Segment Start: Records shown
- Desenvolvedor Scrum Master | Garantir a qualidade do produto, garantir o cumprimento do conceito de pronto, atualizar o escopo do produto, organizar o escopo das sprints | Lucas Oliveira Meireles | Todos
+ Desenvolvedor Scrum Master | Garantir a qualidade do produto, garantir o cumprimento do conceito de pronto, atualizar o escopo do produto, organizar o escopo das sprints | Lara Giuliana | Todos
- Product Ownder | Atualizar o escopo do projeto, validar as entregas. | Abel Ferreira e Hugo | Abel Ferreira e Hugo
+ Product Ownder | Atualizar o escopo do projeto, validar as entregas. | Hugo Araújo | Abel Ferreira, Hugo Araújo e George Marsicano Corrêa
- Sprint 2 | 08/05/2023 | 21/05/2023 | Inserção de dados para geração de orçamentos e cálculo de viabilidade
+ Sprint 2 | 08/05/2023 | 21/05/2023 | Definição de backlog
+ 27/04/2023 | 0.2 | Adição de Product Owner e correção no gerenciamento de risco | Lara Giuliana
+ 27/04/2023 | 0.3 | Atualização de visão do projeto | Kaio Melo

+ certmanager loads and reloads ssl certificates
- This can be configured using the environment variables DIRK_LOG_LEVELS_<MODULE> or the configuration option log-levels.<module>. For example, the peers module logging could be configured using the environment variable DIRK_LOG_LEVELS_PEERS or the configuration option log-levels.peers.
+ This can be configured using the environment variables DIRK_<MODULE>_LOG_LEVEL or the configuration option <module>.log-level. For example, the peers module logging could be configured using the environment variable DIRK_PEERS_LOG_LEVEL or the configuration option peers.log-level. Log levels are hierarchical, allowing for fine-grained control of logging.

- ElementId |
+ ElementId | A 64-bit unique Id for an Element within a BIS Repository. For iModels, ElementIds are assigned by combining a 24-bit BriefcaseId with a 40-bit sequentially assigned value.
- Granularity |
Segment End: Records shown
▸ **What needs to be done**:
Give back exactly the lines above, from the line containing "- Product Ownder" through the line containing "projeto | Kaio Melo", with both end lines and nothing more.

▸ **Answer to this problem**:
- Product Ownder | Atualizar o escopo do projeto, validar as entregas. | Abel Ferreira e Hugo | Abel Ferreira e Hugo
+ Product Ownder | Atualizar o escopo do projeto, validar as entregas. | Hugo Araújo | Abel Ferreira, Hugo Araújo e George Marsicano Corrêa
- Sprint 2 | 08/05/2023 | 21/05/2023 | Inserção de dados para geração de orçamentos e cálculo de viabilidade
+ Sprint 2 | 08/05/2023 | 21/05/2023 | Definição de backlog
+ 27/04/2023 | 0.2 | Adição de Product Owner e correção no gerenciamento de risco | Lara Giuliana
+ 27/04/2023 | 0.3 | Atualização de visão do projeto | Kaio Melo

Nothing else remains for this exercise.